His DNA, and that of his dead brother-in-law, Gordon Hamilton, was found on a semen stain taken from Helen Scott's coat.
And Operation Trinity, the joint Lothian and Borders/Strathclyde Police investigation, was also looking at the unsolved Glasgow murders, and for the first time was treating all six as connected.
They had reviewed every murder in Scotland since 1968 - more than 1,000 - and found that only six bore the same uniquely similar characteristics. They had all been bound and gagged with items of their own clothing. And they had all happened within seven months.
Scottish police decided to ask for a second opinion, and turned to the world's foremost authority on serial killers, the FBI.
Former special agent Mark Safarik spent months poring over the evidence. I met him near the FBI's HQ in Quantico, Virginia, and he told me he was confident all six murders had been the work of a lone serial killer.
He said: "They brought six cases, and really the request for us was, can you look at all six of these cases and render an opinion about whether you think these cases are linked or not?
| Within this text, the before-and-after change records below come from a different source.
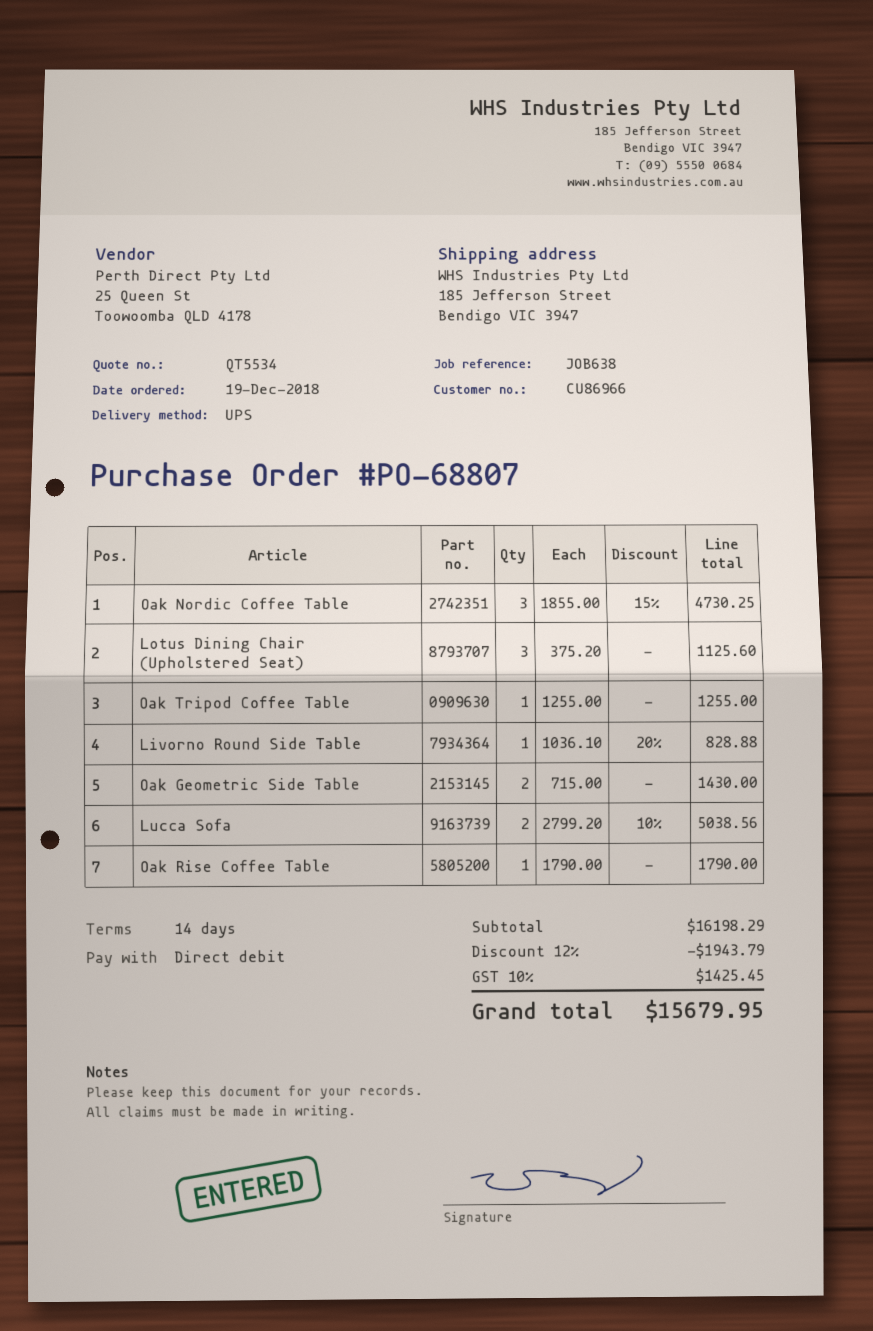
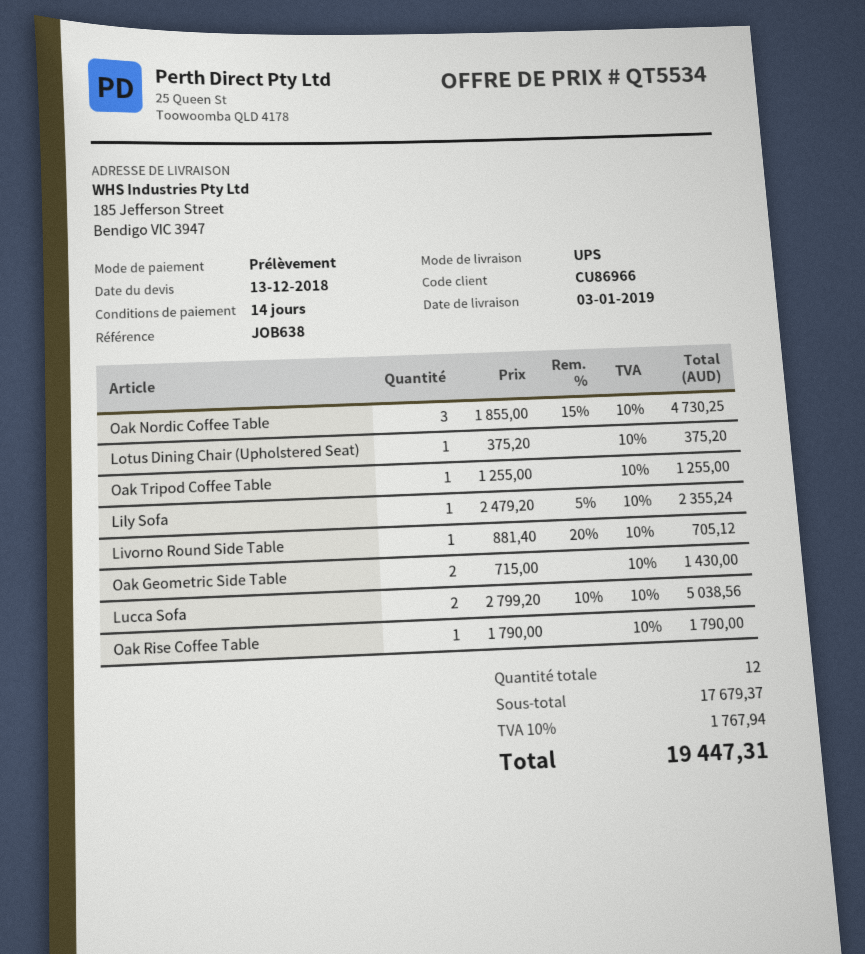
Lotus Dining Chair (Upholstered Seat): 3 x 375.20 = 1125.60 -> 1 x 375.20 = 375.20
Livorno Round Side Table: 1 x 1036.10 - 20% = 828.88 -> 1 x 881.40 - 20% = 705.12
Lily Sofa: none -> 1 x 2479.20 - 5% = 2355.24
subtotal: 16198.29 -> 17679.37
discount: 12% = 1943.79 -> none
tax: 10% = 1425.45 -> 10% = 1767.94
total: 15679.95 -> 19447.31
And we requested all the case information, photographs, autopsy reports, anything that they had back from 1977.
"And after our analysis it was really clear to me, I felt very strongly, that all these crimes had been committed by the same offender."
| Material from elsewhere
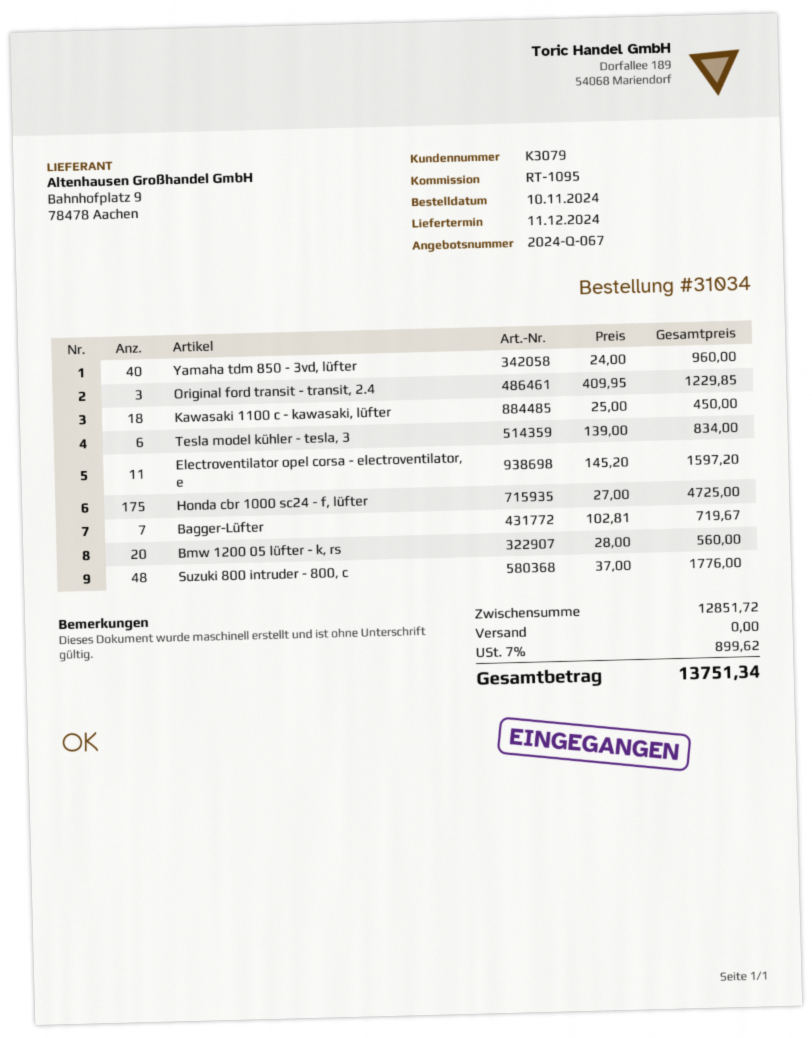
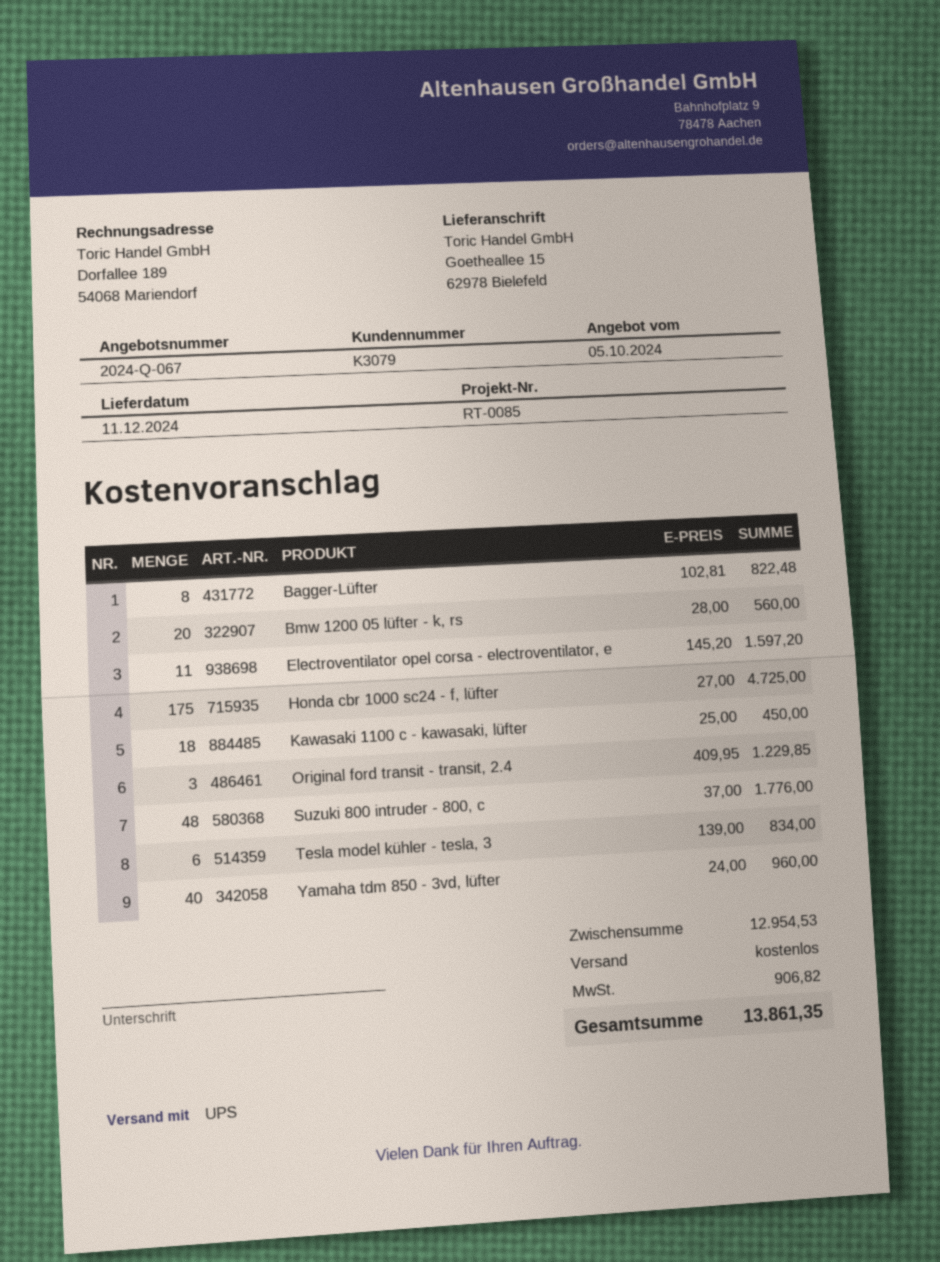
reference: RT-1095 -> RT-0085
Bagger-Lüfter: 7 x 102.81 = 719.67 -> 8 x 102.81 = 822.48
subtotal: 12851.72 -> 12954.53
tax: 899.62 -> 906.82
total: 13751.34 -> 13861.35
Scottish police planned to charge Sinclair with all six murders.
But there were two problems:
Strathclyde police had lost all the evidence from the unsolved Glasgow murders.
But even more embarrassing than that, was that someone was already in prison for the murder of Frances Barker - the first in the sequence from 1977 - and had been for almost 30 years.
The Crown decided to drop the Glasgow cases, and go all out on World's End. Sinclair went on trial in 2007 and that attempt ended in disaster.
Sinclair is now convicted of murdering Helen Scott and Christine Eadie, but former detective Allan Jones, for whom catching the World's End killer became a life's work, believes Sinclair should have been prosecuted for all six murders - including the Frances Barker case.
He said: "Knowing the evidence that exists, and having the ability to have my own opinion, I still believe there's very strong evidence to support the case against Angus Sinclair."
Thomas Ross Young, the man who was imprisoned for the murder of Frances Barker, continued to plead his innocence until his death in July this year.
No-one has ever been charged with the murders of Agnes Cooney, Hilda McAuley and Anna Kenny.
Tom Wood, former deputy chief constable of Lothian police and the man who spearheaded the Operation Trinity, believes Sinclair still has much to answer for.
He said: "Throughout his life…he has been nothing but disaster to almost everyone he has met.
"He is a violent criminal; he committed extremely violent robberies, a string of very serious sexual offences against young girls, as well as the murders we now know he committed.
"And I believe there are probably many, many more crimes he has committed, and we will probably never know."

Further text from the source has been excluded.